Plus de 3 000 responsables et agents publics étaient concernés par l’opération de déclaration de patrimoine lancée par l’Office national de lutte contre la fraude et la corruption (Ofnac). À la date butoir du 31 juillet 2026, 56 % des personnes assujetties avaient rempli leur obligation. Plusieurs administrations comptent toutefois encore des retardataires.

L’Ofnac a rendu publics, ce mercredi 12 août 2026, les premiers résultats de l’opération. Parmi les personnes concernées figurent des membres du gouvernement, des responsables d’institutions, des magistrats ainsi que des agents de la présidence et des ministères.
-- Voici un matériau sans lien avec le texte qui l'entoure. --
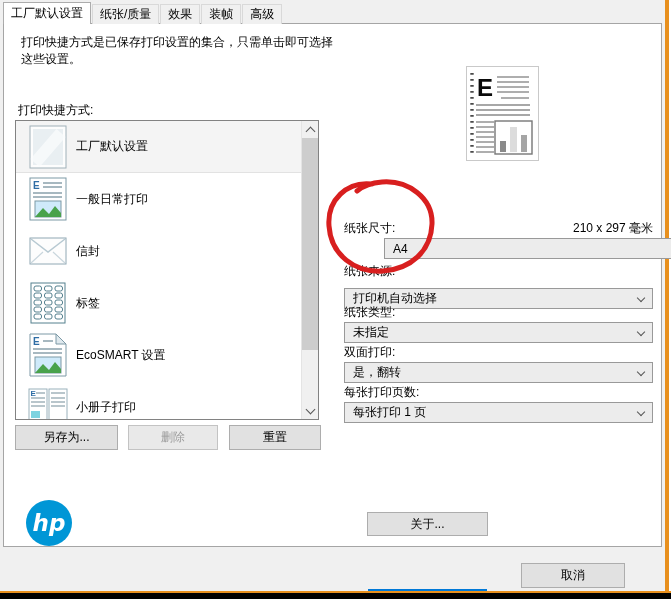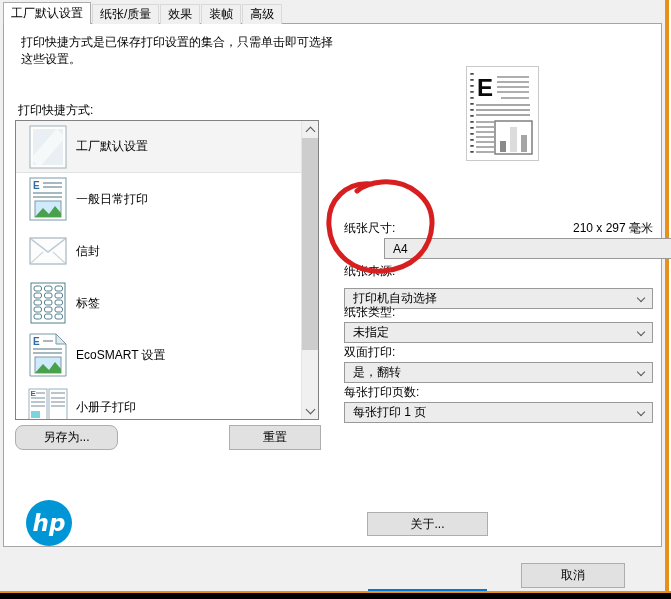--- a/index.html
+++ b/index.html
@@ -203,7 +203,7 @@
       </div>
     </div>
 
-    <div class="btn" id="save-as-btn" style="left:11px;top:401px;width:103px;border-radius:8px;">另存为...</div>
+    <div class="btn" id="save-as-btn" style="left:11px;top:401px;width:103px;">另存为...</div>
     <div class="btn" style="left:225px;top:401px;width:92px;">重置</div>
 
     <div class="preview">

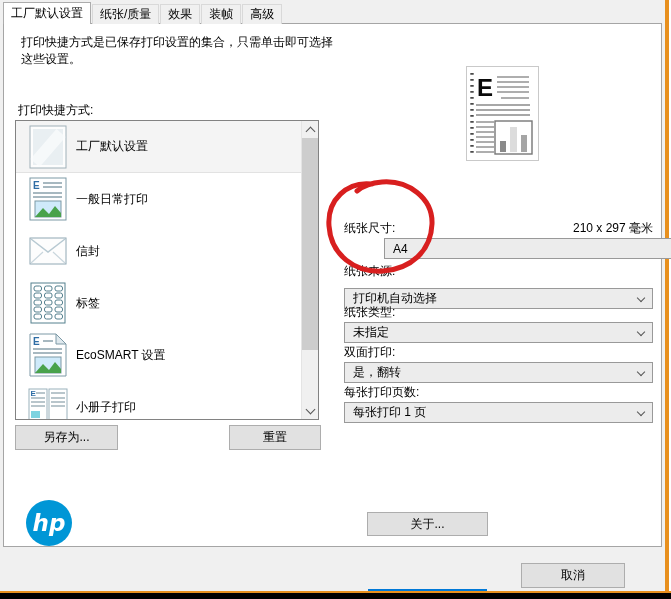--- a/index.html
+++ b/index.html
@@ -204,6 +204,7 @@
     </div>
 
     <div class="btn" id="save-as-btn" style="left:11px;top:401px;width:103px;">另存为...</div>
+    <div class="btn disabled" id="delete-btn" style="left:124px;top:401px;width:90px;">删除</div>
     <div class="btn" style="left:225px;top:401px;width:92px;">重置</div>
 
     <div class="preview">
Du côté des principales personnalités politiques, aucun membre du gouvernement ne figure sur la liste provisoire des non-déclarants. Le président de l’Assemblée nationale, Ousmane Sonko, est également à jour de son obligation déclarative.

La situation reste cependant contrastée dans certaines administrations. L’Ofnac recense notamment 252 agents non déclarants au ministère de l’Intérieur et 247 au ministère de l’Économie. Ces chiffres demeurent provisoires, les personnes concernées disposant encore d’un délai pour régulariser leur situation.

Plus de 1 000 déclarations enregistrées

L’institution note par ailleurs une nette progression du nombre de déclarations. Alors que seulement 114 dossiers avaient été enregistrés en 2024, le compteur atteint déjà 1 023 déclarations en 2026, dont 816 au cours du seul mois de juillet.

Pour le président de l’Ofnac, Moustapha Ka, cette évolution constitue un signal positif en matière de transparence et de probité dans la gestion publique. Selon lui, le respect de ces obligations peut également contribuer à renforcer la confiance des investisseurs et des partenaires économiques.

Les retardataires encore appelés à se mettre en règle

La publication des premières listes ne clôt pas la procédure. Les personnes n’ayant pas encore effectué leur déclaration peuvent toujours régulariser leur situation avant l’établissement de la liste définitive. À défaut, elles s’exposent aux sanctions prévues par les textes, notamment une retenue sur salaire pouvant atteindre 25 % et, dans certains cas, une interdiction d’exercer dans la fonction publique.

L’Ofnac entend ainsi poursuivre le suivi de l’opération afin d’améliorer le taux de conformité et de renforcer la transparence dans l’administration sénégalaise.